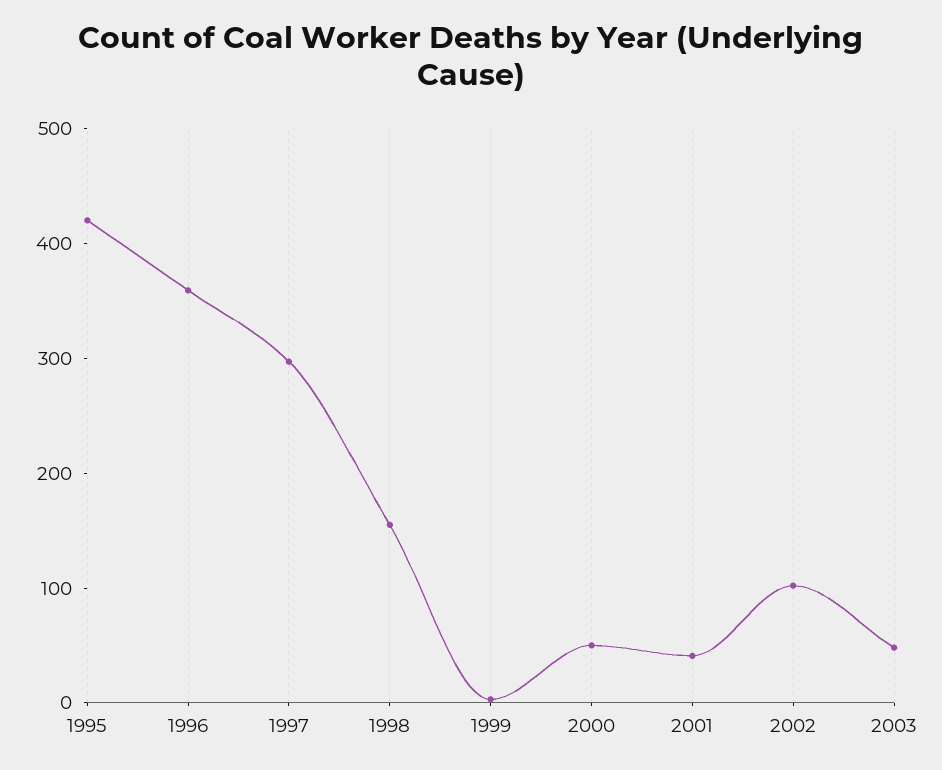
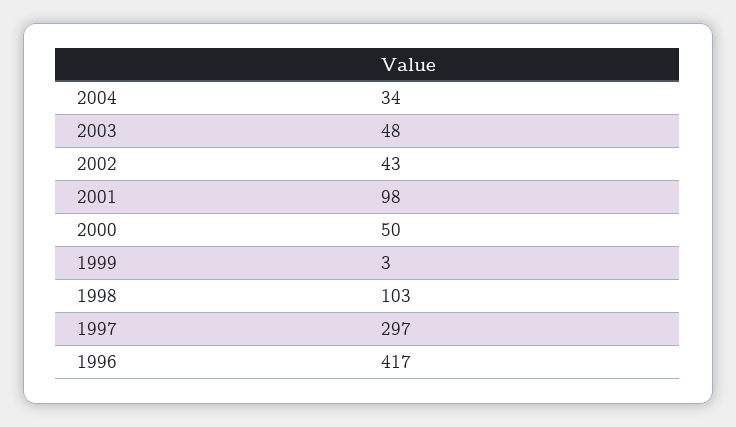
1995: 420 -> none
1996: 360 -> 417
1998: 160 -> 103
2001: 40 -> 98
2002: 100 -> 43
2004: none -> 34

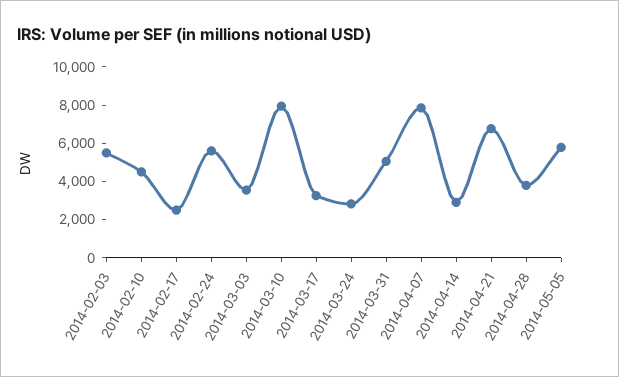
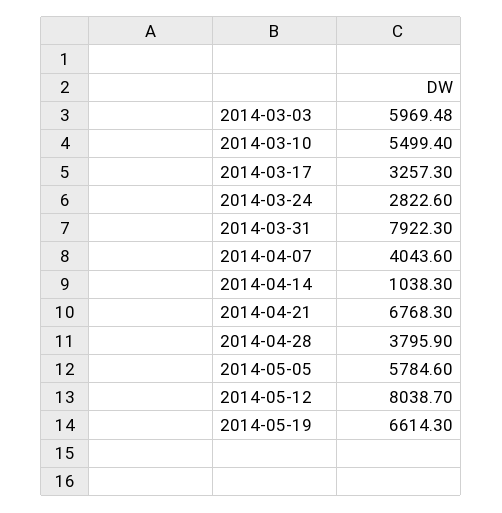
2014-02-03: 5500 -> none
2014-02-10: 4500 -> none
2014-02-17: 2500 -> none
2014-02-24: 5500 -> none
2014-03-03: 3500 -> 5969.48
2014-03-10: 8000 -> 5499.4
2014-03-31: 5000 -> 7922.3
2014-04-07: 8000 -> 4043.6
2014-04-14: 3000 -> 1038.3
2014-05-12: none -> 8038.7
2014-05-19: none -> 6614.3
--------
- **WHAT TO PRODUCE**
Pull out all lines from the listing that contain the string "none".

- **SOLUTION FOR THIS EXERCISE**
1995: 420 -> none
2004: none -> 34
2014-02-03: 5500 -> none
2014-02-10: 4500 -> none
2014-02-17: 2500 -> none
2014-02-24: 5500 -> none
2014-05-12: none -> 8038.7
2014-05-19: none -> 6614.3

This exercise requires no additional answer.